Even with all that, though, largely because of the media landscape when I came of age, I never really had a solid understanding of just what the struggle for civil rights looked like for queer communities.  You always learn about Dr. Martin Luther King, Jr. when you're in school, and maybe you learn about Cesar Chavez, but that's about it, when it comes to mid-twentieth-century civil rights.  Even with the college history classes I've taken, I never really got a good understanding of exactly what the Stonewall uprising was.  Thanks to the New York Public Library, that particular blank space in my knowledge of history has been filled, at least a bit.

The Stonewall Reader, published in honor of the 50th anniversary of the uprising, was very much an eye-opening read for me.  It's separated into three sections, and each provides a number of voices to give a feel for what the general feel of the era was like, in a way that is sort of a cross between an anthology and an oral history.  The first section of the book, "Before Stonewall", is designed to give an idea of what the state of queer rights was like in the 1960s, followed by "During Stonewall" that gives accounts by people who were actually there during the uprising, and "After Stonewall" to go over the civil rights movement that arose in the aftermath, and the changes in the culture through the last decades of the 20th century.

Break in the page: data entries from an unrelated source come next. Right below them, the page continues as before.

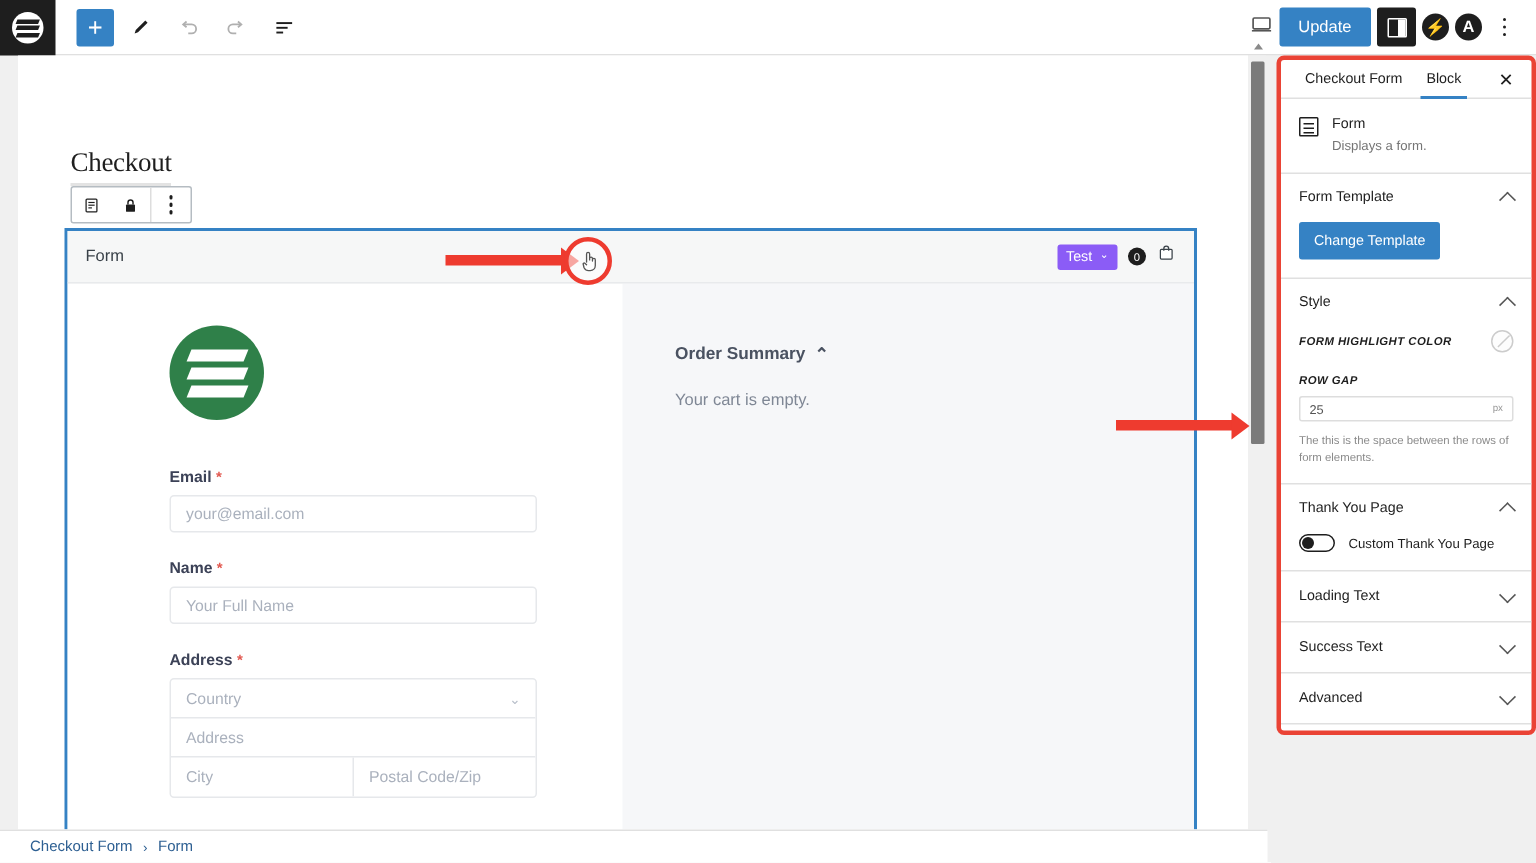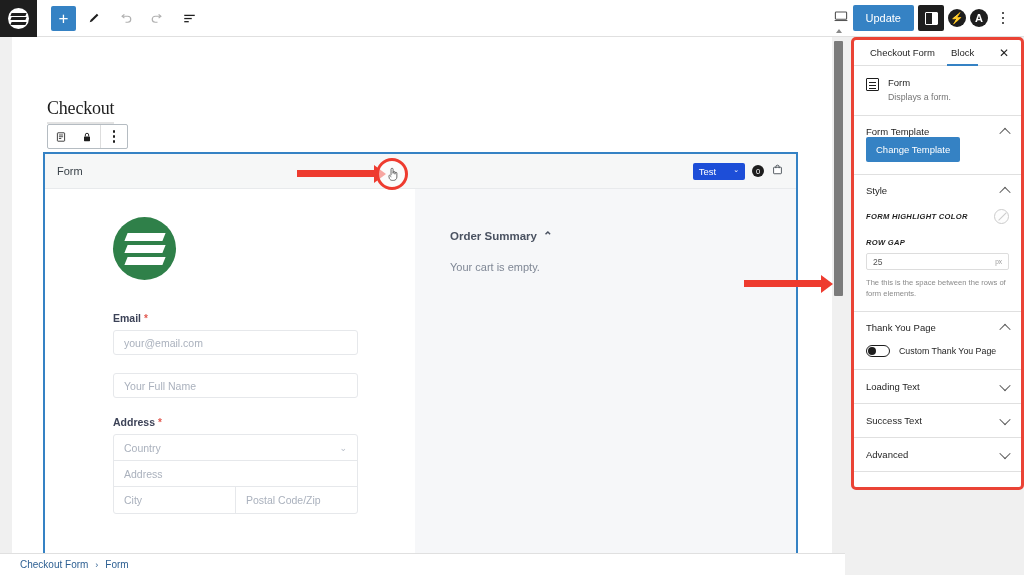"Change Template" .btn-change { margin-top: none -> 11px }
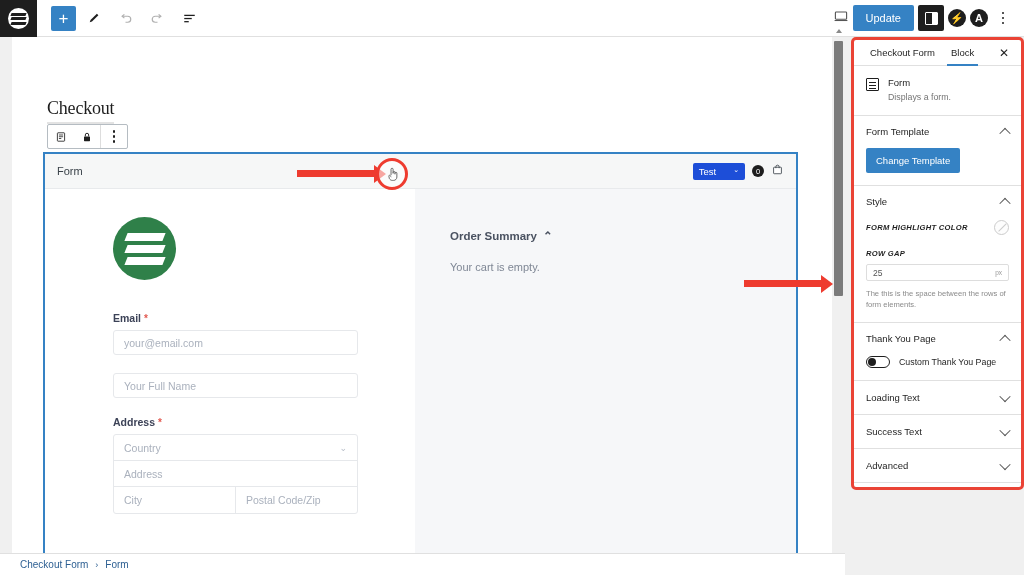"Test" .badge-test { background: #1d4ed8 -> #8b5cf6; gap: 17px -> 5px }
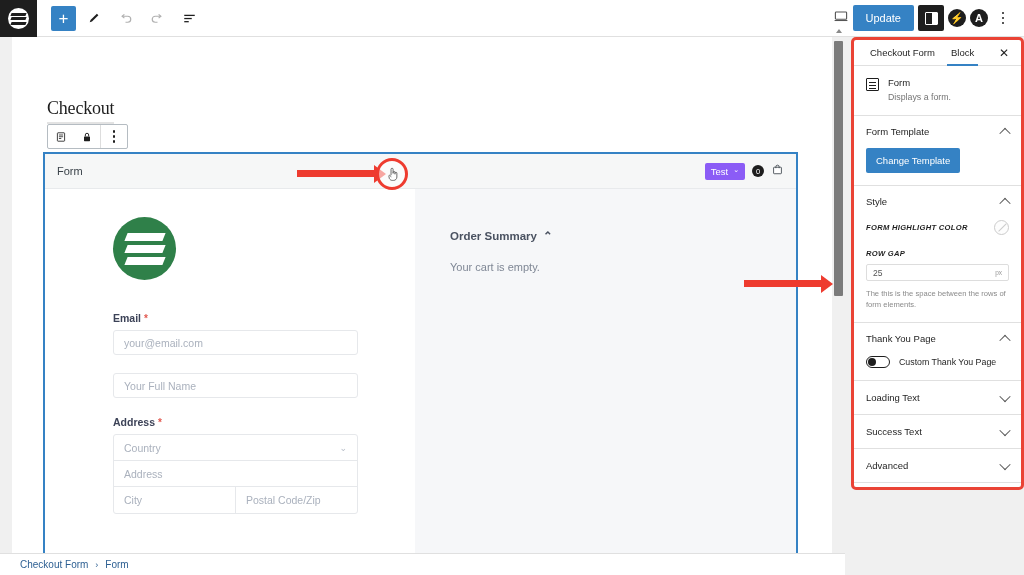"Name *" label.flabel { html: none -> <label> <span>Name</span> <em>*</em> </label> }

There's a distinct lack of voices on display here for gay white men, but that's somewhat by design; there's a definite intention on display here toward amplifying marginalized voices, so that there ends up being a focus on non-white writers and interviewees, but also a noticeable emphasis on trans* voices.  This was particularly surprising to me; sure, I had always understood Stonewall to have been about the police cracking down on a gay bar, but I had no idea of the specific nature of that gay bar, that it was the only one that would really let the drag queens and transvestites in, that the police crackdowns would go differently for pre- and post-op transsexuals...  And the number of accounts that include a mention of a chorus line stretching across the street and singing and doing Rockette-style dancing in front of a phalanx of riot police?  Amazing.

What is rather less amazing, however, is the way that everything kind of changed in the aftermath.  It's easy to look at the news right now and see how trans* rights haven't kept pace with the rest of the queer alphabet soup, and it's kind of obvious why, when you see how they were treated by the movements as a whole.  Several of the interviewees in the "After Stonewall" section are downright bitter about how, after being such a fundamental part of that initial bout of civil disobedience, the trans* community was just kind of pushed aside, always stuck on the sidelines and getting strung along without nearly as much effort put into their rights.  It's honestly infuriating to me.

I'm glad I took the time to read this.  It's one of those important parts of American history that I had somehow never really heard about, and given its relative importance, it feels like it should be better-understood, better taught.  Good on Penguin for publishing this, and amplifying the voices within.